Images that match ideas for writing hang out on my desktop. The local tech suggests that fewer of these could improve the computer's function. They are too important to an old lady's memory bank to hide.
When both our children were in school, I entered a fulltime program in social work at the University of Maryland. Graduating in1976, I thought there'd be a job where I could do clinical work in a family agency. Now 42 years old with a considerable resume in public relations in New York, the challenge was finding a fit for the next step.
Though I'd done community work and developed innovative workshops in Baltimore, it was another 20th century recession with intense competition for professional placements. It was ten years since I'd worked fulltime.
During social work school I had an internship at Johns Hopkins Hospital and had an exhilarating experience with another younger student. We designed a group for relatives and visitors to the Intensive Care Waiting Room. Joe Lynch and I co-led a new collection of anxious people twice a week with anywhere from ten to 25 individuals, wide range of ages, ethniticies. We published about it and hope this would be a model for Hopkins to us with other grad students--in nursing and other disciplines.
Because Hopkins was not oriented toward group work--something Joe and I discovered when one patient complained-- I was surprised that I was asked to work there. I turned down the offer because social workers were at the bottom of the Hopkins' hierarchy and moving toward less emphasis on clinical services.
When an instructor of mine who was an exceptional clinician at another hospital, offered me a position, I was tempted. She explained I'd start at the same level as 22 year olds recent grads in spite of my past employment. As she explained, "None of that was in social work." My response, "I've just spent two years as 'school student' and I need to feel I'm moving on." That was my ego speaking. Looking back, I think there would have been value in working for her but I was not a fit for a medical setting.
We lived in a three-story house in Baltimore, had two young children. The house was not one we'd have chosen but was what we could afford--$30,000 in 1971. Twelve rooms on 3/4 acres with a 200 year-old black walnut in the front yard, built in 1923. The smaller places we'd seen were more costly.

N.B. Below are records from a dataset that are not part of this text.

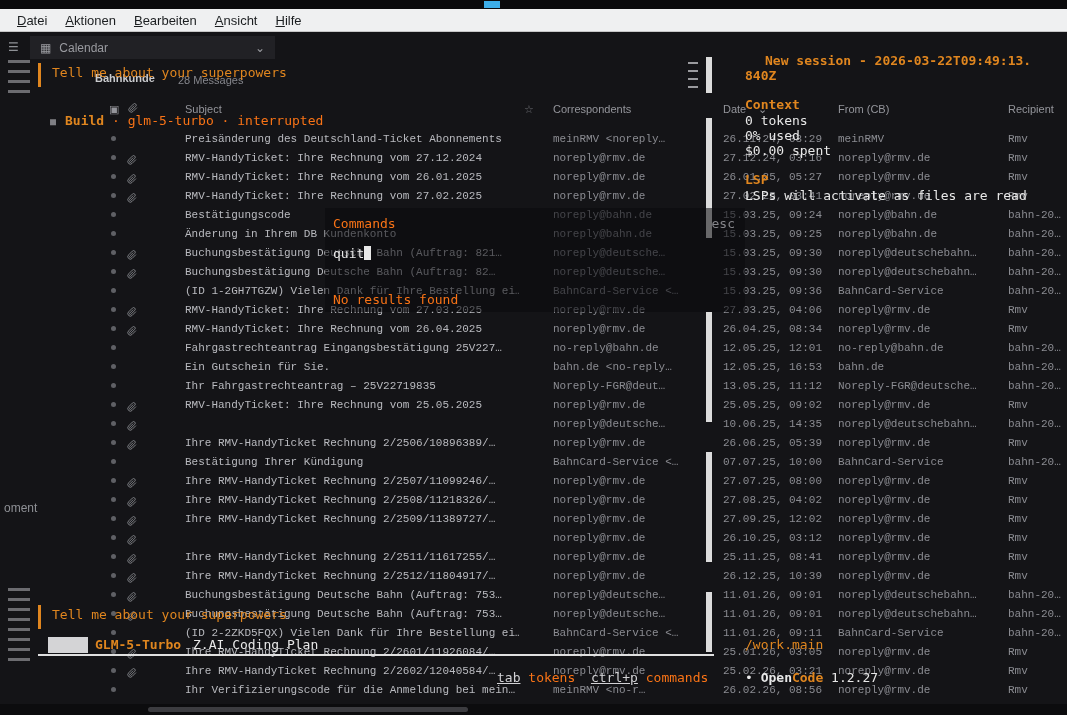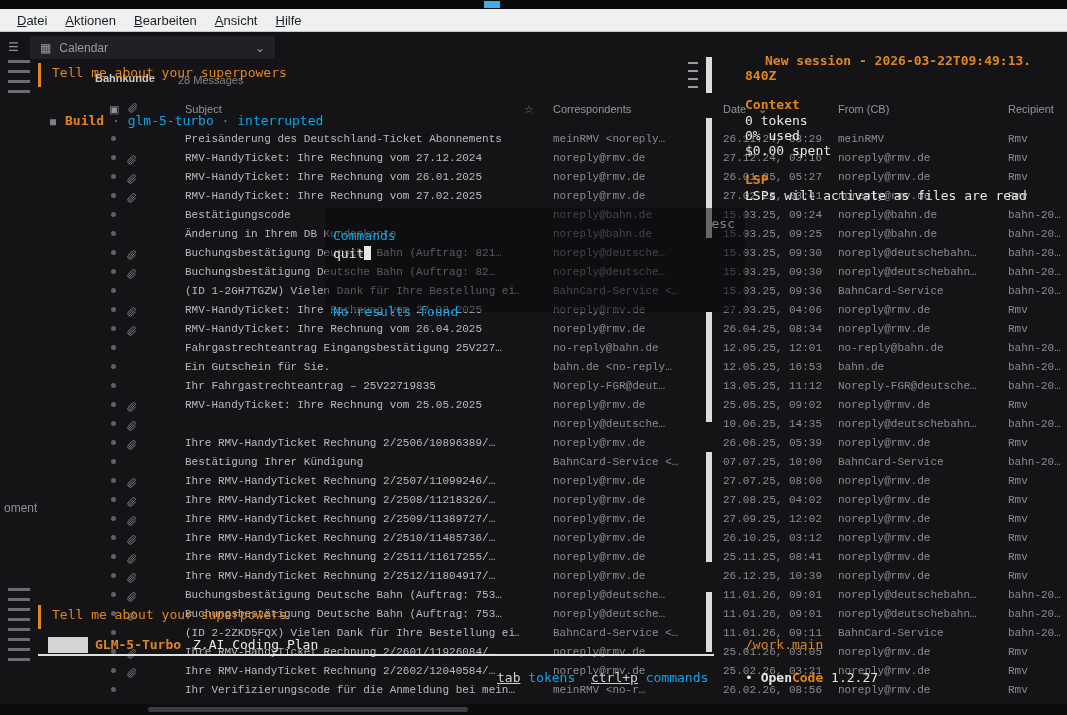--- a/index.html
+++ b/index.html
@@ -36,21 +36,21 @@
   .dot{position:absolute;left:111px;top:7px;width:5px;height:5px;border-radius:50%;background:#5f6065;}
   .clip{position:absolute;left:127px;top:4px;width:11px;height:11px;}
   .folder-fragment{position:absolute;left:4px;top:469px;font-size:12px;color:#8e9095;}
   .bottom-strip{position:absolute;left:0;top:672px;width:1067px;height:11px;background:#0c0c0e;}
   .hthumb{position:absolute;left:148px;top:675px;width:320px;height:5px;background:#3c3c40;border-radius:3px;}
   
   .term{position:absolute;inset:0;font-family:"DejaVu Sans Mono",monospace;font-size:13px;color:#d8d8da;}
   .t{position:absolute;white-space:pre;}
   .acc{color:var(--accent);}
   .accb{color:var(--accent);font-weight:bold;}
-  .dim{color:#0ea5e9;margin-top:12px;}
+  .dim{color:#f97316;}
   .bright{color:#e8e8e8;}
   .ubar{position:absolute;left:38px;width:3px;height:24px;background:var(--accent);}
   .dash{position:absolute;left:8px;width:22px;height:3px;background:#6c6c70;}
   .tick{position:absolute;left:688px;width:10px;height:2px;background:#9a9a9e;}
   .vseg{position:absolute;left:706px;width:6px;background:#dcdcdc;}
   .palette{position:absolute;left:325px;top:176px;width:420px;height:104px;background:rgba(10,10,13,0.55);}
   .cursor{display:inline-block;width:7px;height:14px;background:#e8e8e8;vertical-align:-2px;}
   .logo-block{position:absolute;left:48px;top:605px;width:40px;height:16px;background:#d4d4d6;}
   .input-line{position:absolute;left:38px;top:622px;width:676px;height:2px;background:#e0e0e0;}
   .key{color:#d2d2d5;text-decoration:underline;}
@@ -344,21 +344,20 @@
     <span class="cell c-from">noreply@rmv.de</span>
     <span class="cell c-recip">Rmv</span>
   </div>
           <div class="mrow">
     <span class="dot"></span>
     <span class="clip">
       <svg width="10" height="10" viewBox="0 0 24 24">
                 <path d="M21.44 11.05l-9.19 9.19a6 6 0 0 1-8.49-8.49l9.19-9.19a4 4 0 0 1 5.66 5.66l-9.2 9.19a2 2 0 0 1-2.83-2.83l8.49-8.48" fill="none" stroke="#8e9095" stroke-width="2"></path>
               </svg>
     </span>
-    <span class="cell c-subject">Ihre RMV-HandyTicket Rechnung 2/2510/11485736/…</span>
     <span class="cell c-corr">noreply@rmv.de</span>
     <span class="cell c-date">26.10.25, 03:12</span>
     <span class="cell c-from">noreply@rmv.de</span>
     <span class="cell c-recip">Rmv</span>
   </div>
           <div class="mrow">
     <span class="dot"></span>
     <span class="clip">
       <svg width="10" height="10" viewBox="0 0 24 24">
                 <path d="M21.44 11.05l-9.19 9.19a6 6 0 0 1-8.49-8.49l9.19-9.19a4 4 0 0 1 5.66 5.66l-9.2 9.19a2 2 0 0 1-2.83-2.83l8.49-8.48" fill="none" stroke="#8e9095" stroke-width="2"></path>

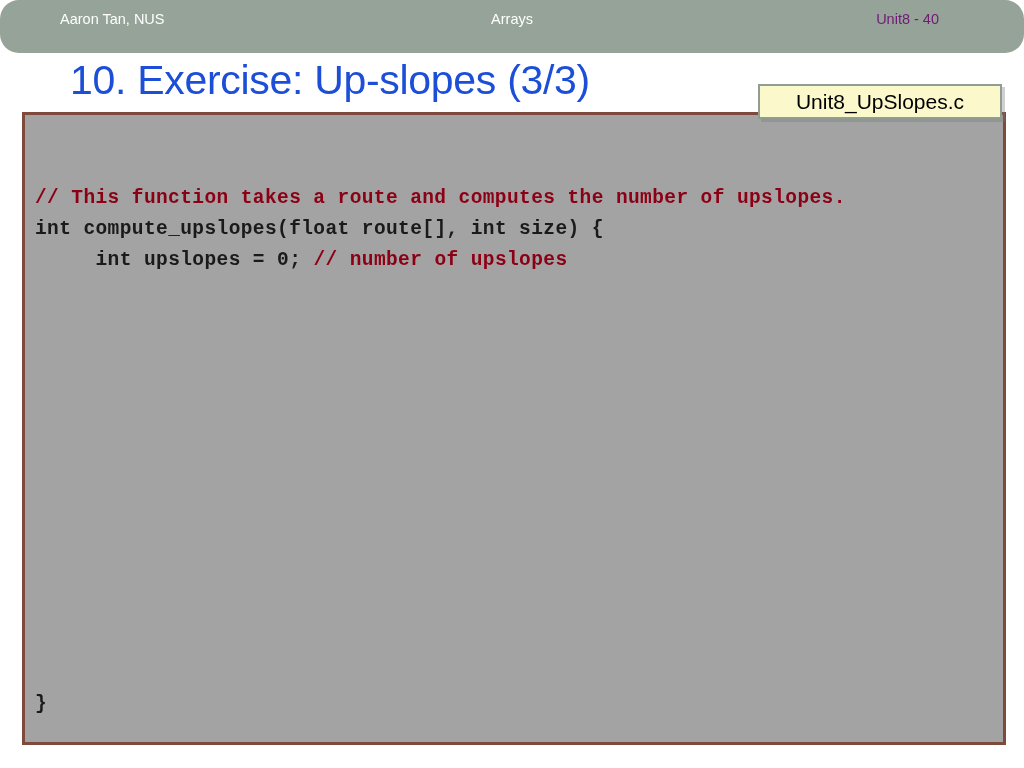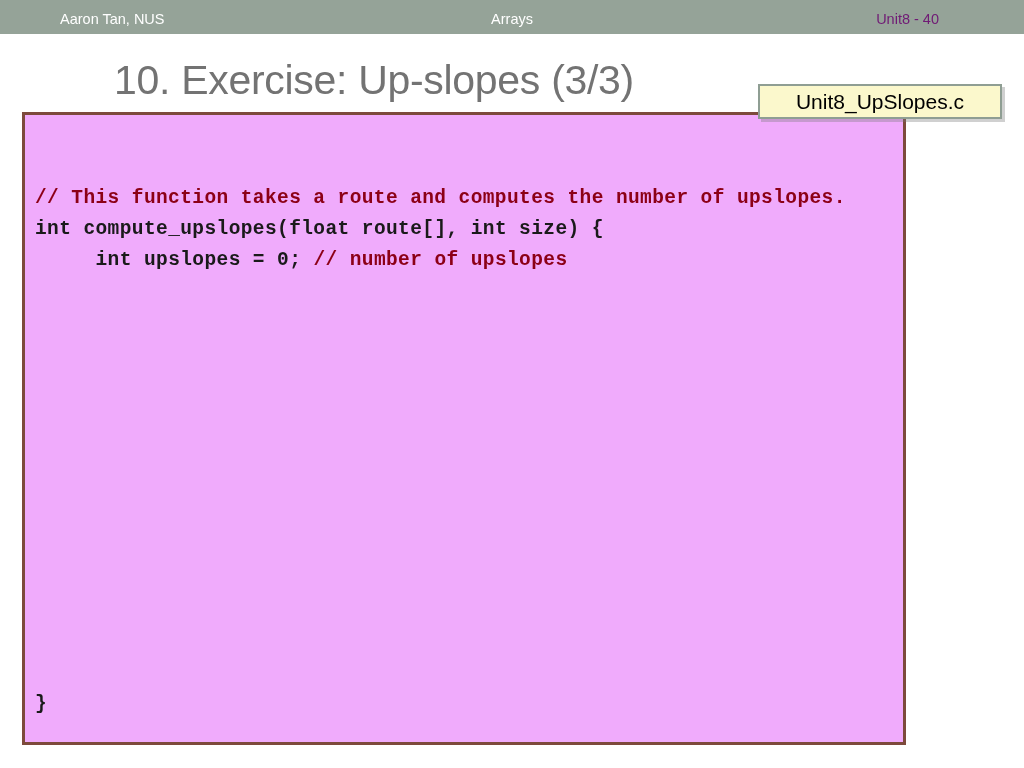--- a/index.html
+++ b/index.html
@@ -16,23 +16,24 @@
     overflow: hidden;
     position: relative;
   }
 
   
   .slide-header {
     position: absolute;
     left: 0;
     top: 0;
     width: 1024px;
-    height: 34px;
+    height: 53px;
     background: #95a398;
     color: #ffffff;
+    border-radius: 19px;
   }
   .slide-header .hdr-left {
     position: absolute;
     left: 60px;
     top: 11px;
     font-size: 14.5px;
     color: #ffffff;
     white-space: nowrap;
   }
   .slide-header .hdr-center {
@@ -53,26 +54,25 @@
     white-space: nowrap;
   }
 
   
   .slide-title {
     position: absolute;
     left: 70px;
     top: 56px;
     font-size: 41px;
     line-height: 48px;
-    color: #737373;
+    color: #1d4ed8;
     font-family: "Liberation Sans", sans-serif;
     font-weight: normal;
     white-space: nowrap;
     letter-spacing: -0.3px;
-    margin-left: 44px;
   }
 
   
   .file-badge {
     position: absolute;
     left: 746px;
     top: 84px;
     width: 244px;
     height: 35px;
     background: #fbf8cc;
@@ -89,23 +89,23 @@
     color: #000000;
     font-family: "Liberation Sans", sans-serif;
     white-space: nowrap;
   }
 
   
   .code-box {
     position: absolute;
     left: 22px;
     top: 112px;
-    width: 884px;
+    width: 984px;
     height: 633px;
-    background: #f0abfc;
+    background: #a3a3a3;
     border: 3px solid #7d4a3c;
   }
   .code-area {
     position: relative;
     width: 100%;
     height: 100%;
     padding: 6px 0 0 10px;
     font-family: "Liberation Mono", "DejaVu Sans Mono", monospace;
     font-size: 19.5px;
     font-weight: bold;

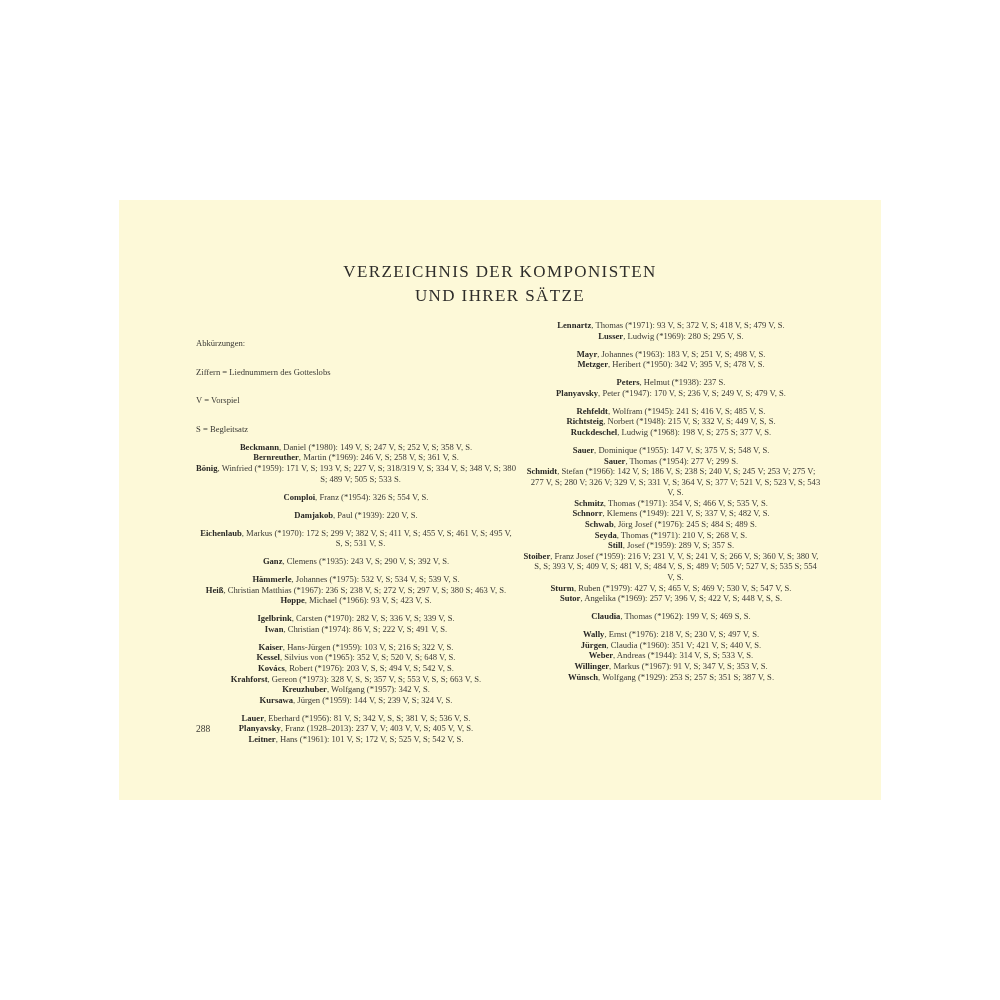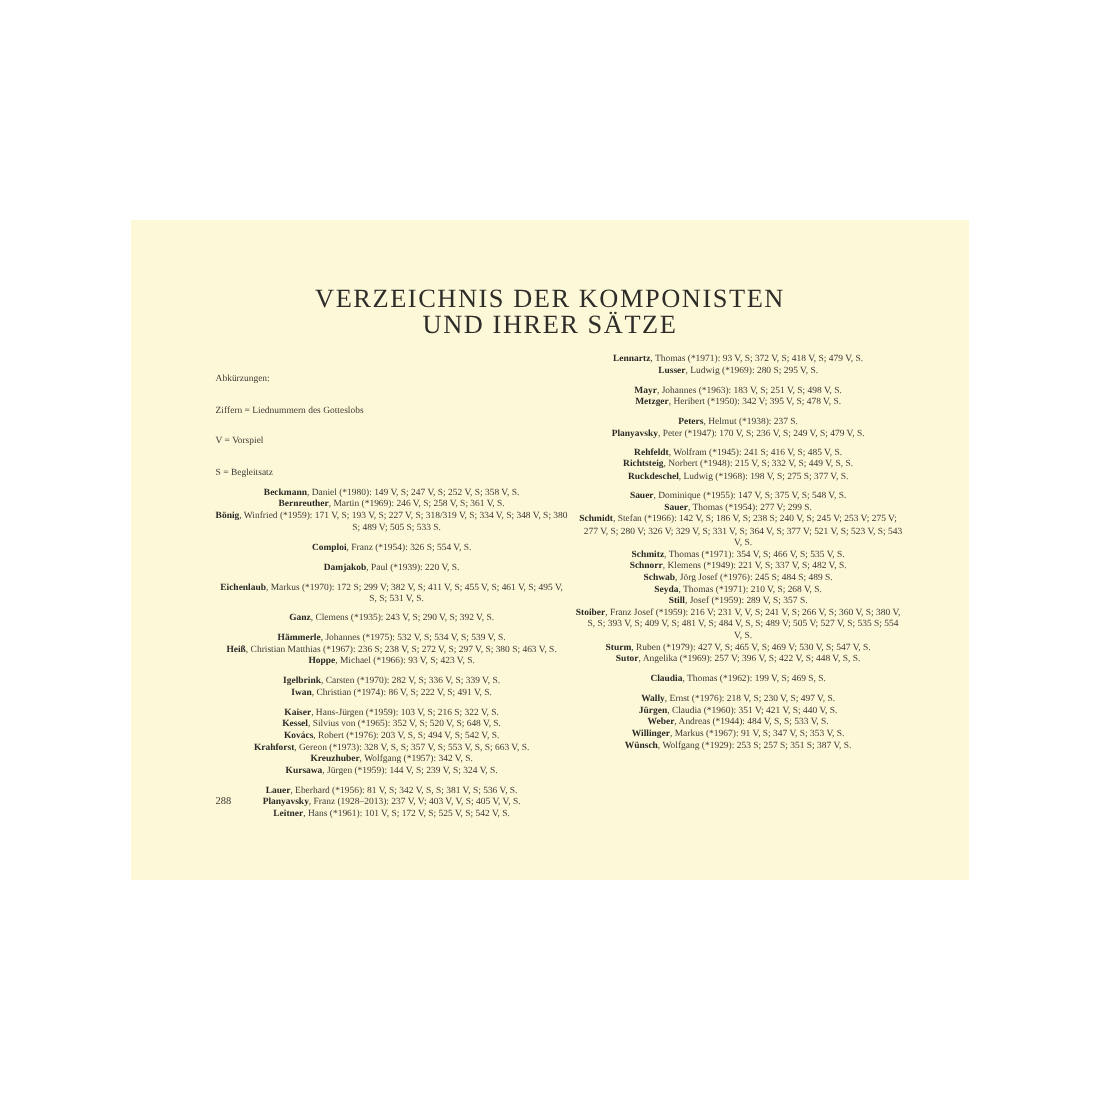--- a/index.html
+++ b/index.html
@@ -5,21 +5,21 @@
   html, body { margin:0; padding:0; background:#ffffff; }
   body { width:1000px; height:1000px; position:relative; overflow:hidden; }
   .page {
     position:absolute; left:119px; top:200px; width:762px; height:600px;
     background:#fdf9d8;
     font-family:"Liberation Serif","DejaVu Serif",serif;
     color:#3b3a35;
   }
   .title {
     position:absolute; left:0; right:0; top:60px; text-align:center;
-    font-size:24px; letter-spacing:1.4px; line-height:24px; color:#2e2d2a;
+    font-size:17px; letter-spacing:1.4px; line-height:24px; color:#2e2d2a;
   }
   .col { position:absolute; top:120px; font-size:8.6px; line-height:10.6px; }
   .col.left { left:77px; width:320px; }
   .col.right { left:402px; width:300px; }
   .abbr div { white-space:nowrap;margin-top:18px; }
   .group { margin-top:7.4px; }
   .entry { padding-left:9px; text-indent:-9px;text-align:center; }
   .entry b { font-weight:bold; color:#2a2926; }
   .pagenum { position:absolute; left:77px; top:524px; font-size:9.5px; }
 </style>
@@ -113,21 +113,21 @@
           <div class="entry"><b>Stoiber</b><span>, Franz Josef (*1959): 216 V; 231 V, V, S; 241 V, S; 266 V, S; 360 V, S; 380 V, S, S; 393 V, S; 409 V, S; 481 V, S; 484 V, S, S; 489 V; 505 V; 527 V, S; 535 S; 554 V, S.</span></div>
           <div class="entry"><b>Sturm</b><span>, Ruben (*1979): 427 V, S; 465 V, S; 469 V; 530 V, S; 547 V, S.</span></div>
           <div class="entry"><b>Sutor</b><span>, Angelika (*1969): 257 V; 396 V, S; 422 V, S; 448 V, S, S.</span></div>
         </div>
         <div class="group">
           <div class="entry"><b>Claudia</b><span>, Thomas (*1962): 199 V, S; 469 S, S.</span></div>
         </div>
         <div class="group">
           <div class="entry"><b>Wally</b><span>, Ernst (*1976): 218 V, S; 230 V, S; 497 V, S.</span></div>
           <div class="entry"><b>Jürgen</b><span>, Claudia (*1960): 351 V; 421 V, S; 440 V, S.</span></div>
-          <div class="entry"><b>Weber</b><span>, Andreas (*1944): 484 V, S, S; 533 V, S.</span></div>
+          <div class="entry"><b>Weber</b><span>, Andreas (*1944): 314 V, S, S; 533 V, S.</span></div>
           <div class="entry"><b>Willinger</b><span>, Markus (*1967): 91 V, S; 347 V, S; 353 V, S.</span></div>
           <div class="entry"><b>Wünsch</b><span>, Wolfgang (*1929): 253 S; 257 S; 351 S; 387 V, S.</span></div>
         </div>
       </div>
   </div>
 
   <div class="pagenum">288</div>
 </div>
 
 </body></html>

Houses were cheap in that city after the 1968 riots. We'd arrived in '69 from Oberlin, Ohio, a small college town where we lived for a dizzying two years like others on college campuses in the late sixties. Our best experience, the birth of Rachel, our first child, was shadowed by Martin Luther King's assassination eleven days before her birth.
At lunch with a friend from school I was asked to identify my ideal goal. "Running groups for women," I answered. Building on my experiences with feminist activities--starting Baltimore's Women's Political Caucus with two others, attending N.O.W. meetings in a small room at a local college, strongly influenced by second-wave feminist energy, this seemed my destiny. My friend had focused me: I'd have to begin my own practice.
A few weeks later the phone rang. "A woman I know told me that you are a women's counselor. I'd like to make an appointment." Pulling myself together, I looked at the calendar, and suggested an afternoon time. Of course, I remember J, first of many.
Late fall 1976, I sat in the rocking chair facing the camera in the top photo. J. sat across from me in the other rocker. She could look out the window behind me onto our back yard. Between us was an oak washstand facing the alley. I kept cash and checks in the drawer. My fee was $15.00, payable each session. One year later I began two women's groups.